#### [Description of the task]
Starting at the line that contains "border-radius: 22px ->", reproduce every line through the end of the entries below, with no pictures in the copy.

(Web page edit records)
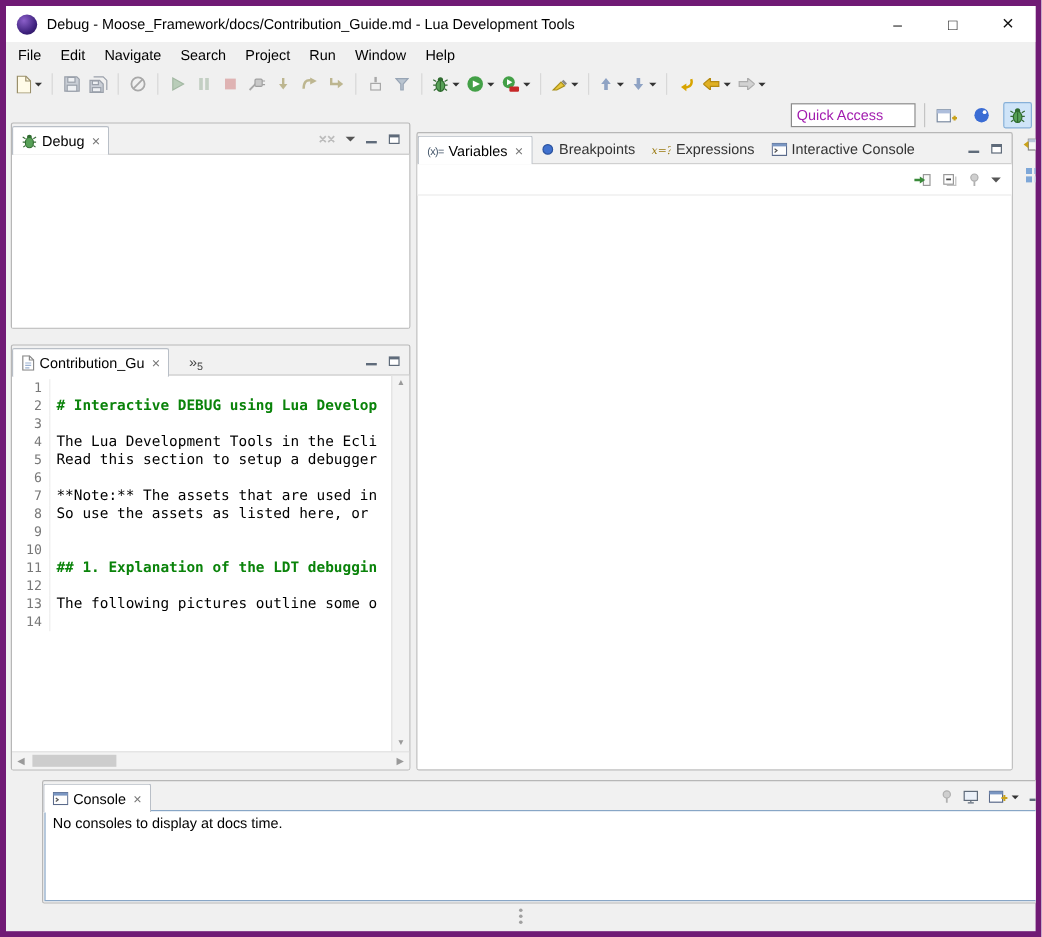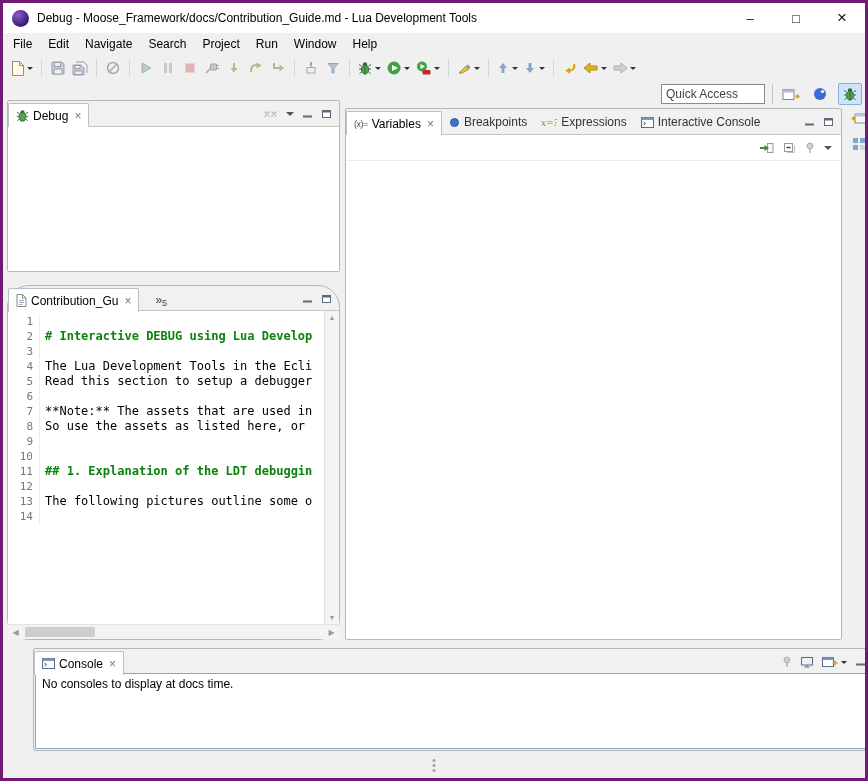"Debug -" .window { border: 3px solid #701a75 -> 5px solid #701a75 }
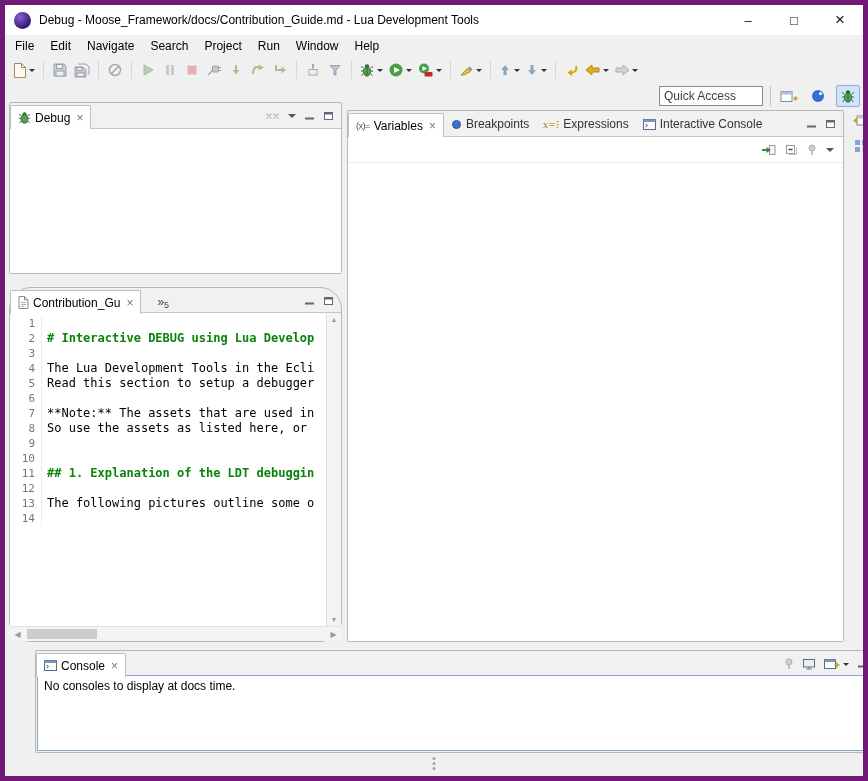"Quick Access" .qa-box { color: #404040 -> #a21caf }
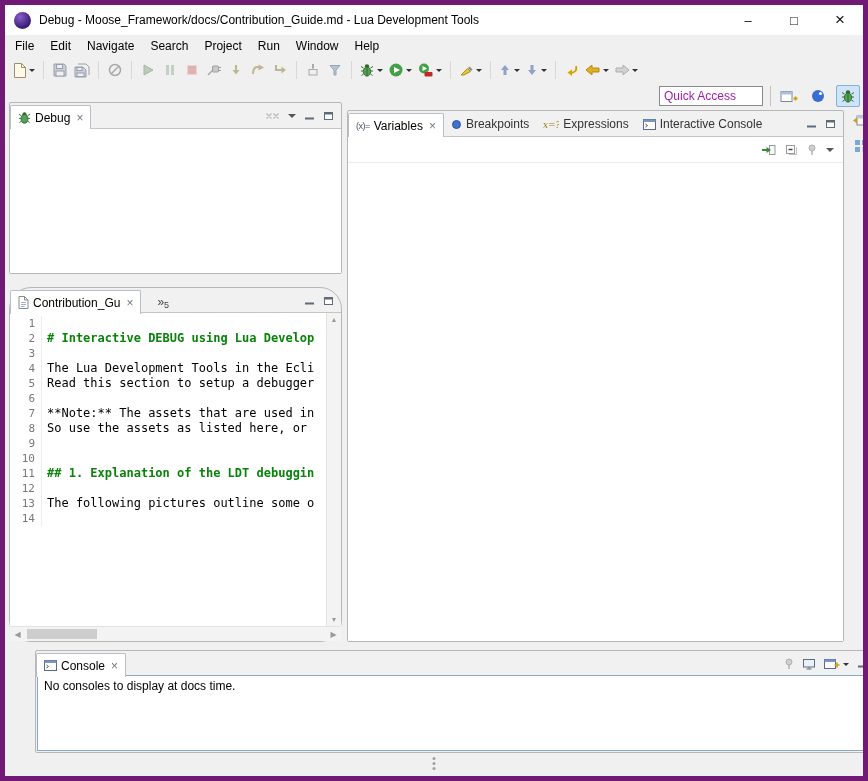"Contribution_Gu" .editor-panel { border-radius: 22px -> none }
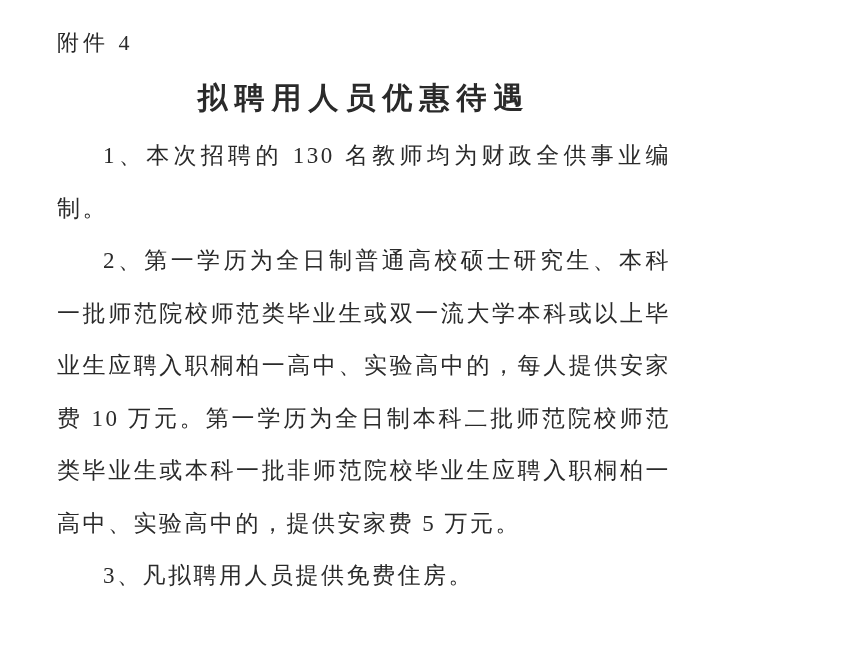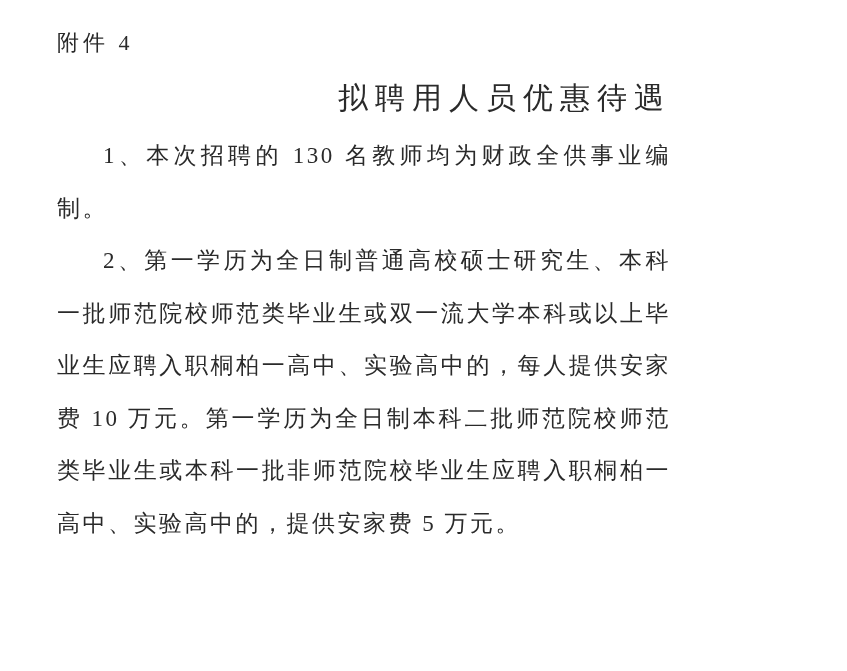"拟聘用人员优惠待遇" .doc-title { font-weight: normal -> bold; text-align: right -> center }
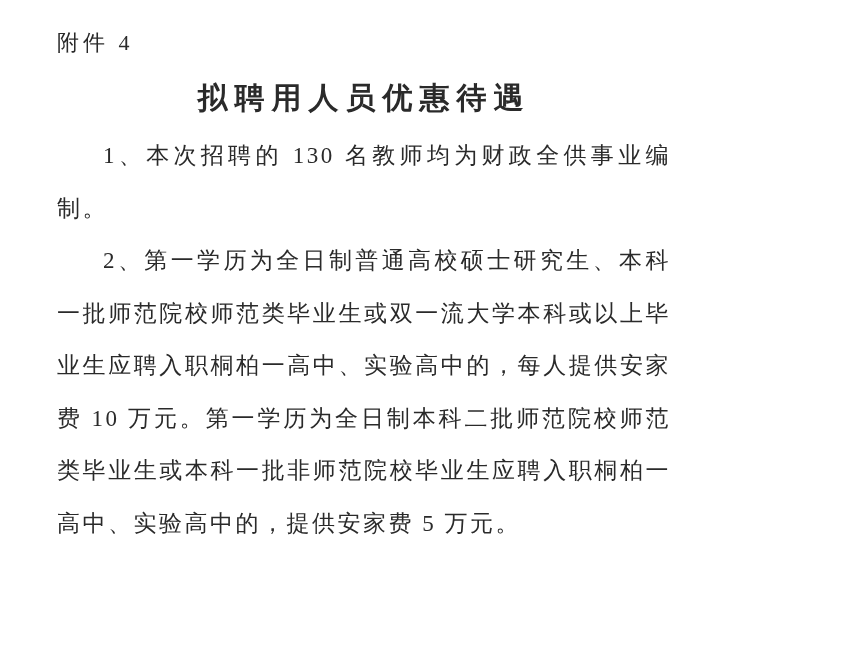"3、凡拟聘用人员提供免费住房。" p { html: none -> <p>3、凡拟聘用人员提供免费住房。</p> }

#### [Solution to this task]
"Contribution_Gu" .editor-panel { border-radius: 22px -> none }
"拟聘用人员优惠待遇" .doc-title { font-weight: normal -> bold; text-align: right -> center }
"3、凡拟聘用人员提供免费住房。" p { html: none -> <p>3、凡拟聘用人员提供免费住房。</p> }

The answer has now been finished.